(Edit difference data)
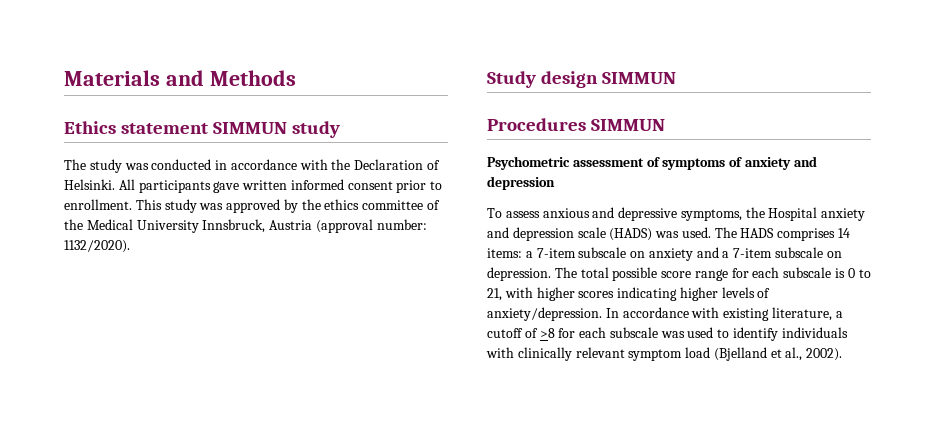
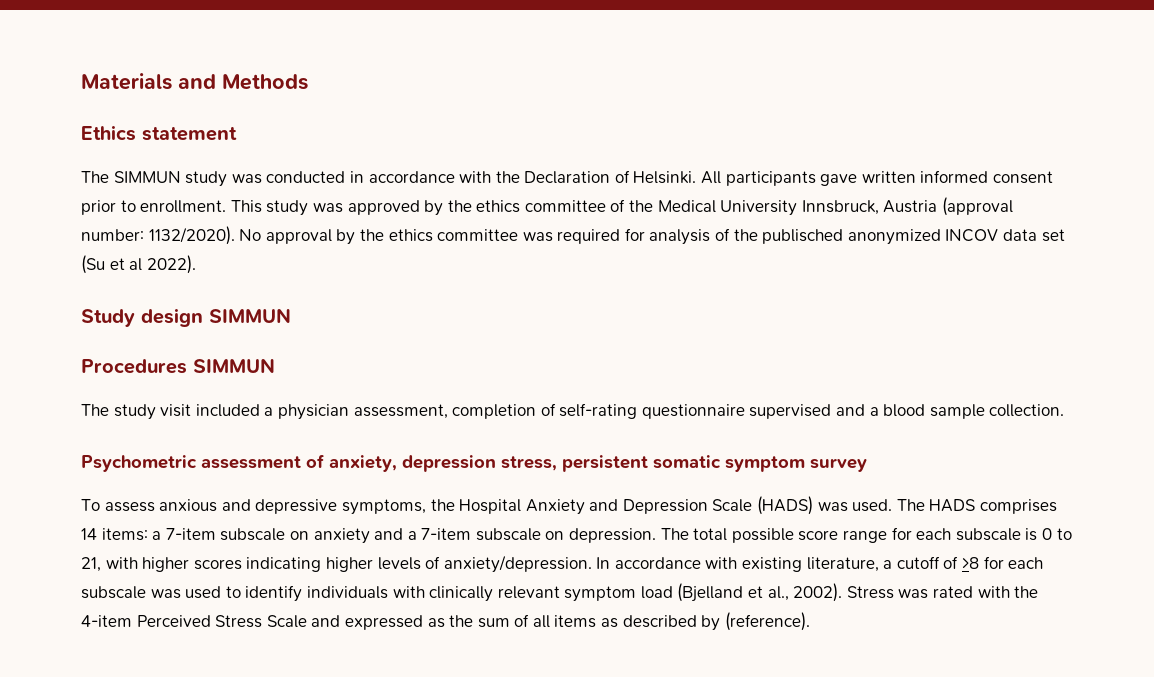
- Ethics statement SIMMUN study
- The study was conducted in accordance with the Declaration of Helsinki.
+ Ethics statement
+ The SIMMUN study was conducted in accordance with the Declaration of Helsinki.
+ No approval by the ethics committee was required for analysis of the publisched anonymized INCOV data set (Su et al 2022).
- Psychometric assessment of symptoms of anxiety and depression
+ The study visit included a physician assessment, completion of self-rating questionnaire supervised and a blood sample collection.
+ Psychometric assessment of anxiety, depression stress, persistent somatic symptom survey
- To assess anxious and depressive symptoms, the Hospital anxiety and depression scale (HADS) was used.
+ To assess anxious and depressive symptoms, the Hospital Anxiety and Depression Scale (HADS) was used.
+ Stress was rated with the 4-item Perceived Stress Scale and expressed as the sum of all items as described by (reference).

# What you will do:
Reproduce the records word for word, please, from their first line up to and including the line that contains "- Psychometric assessment", but no pictures.

# Result of the exercise:
- Ethics statement SIMMUN study
- The study was conducted in accordance with the Declaration of Helsinki.
+ Ethics statement
+ The SIMMUN study was conducted in accordance with the Declaration of Helsinki.
+ No approval by the ethics committee was required for analysis of the publisched anonymized INCOV data set (Su et al 2022).
- Psychometric assessment of symptoms of anxiety and depression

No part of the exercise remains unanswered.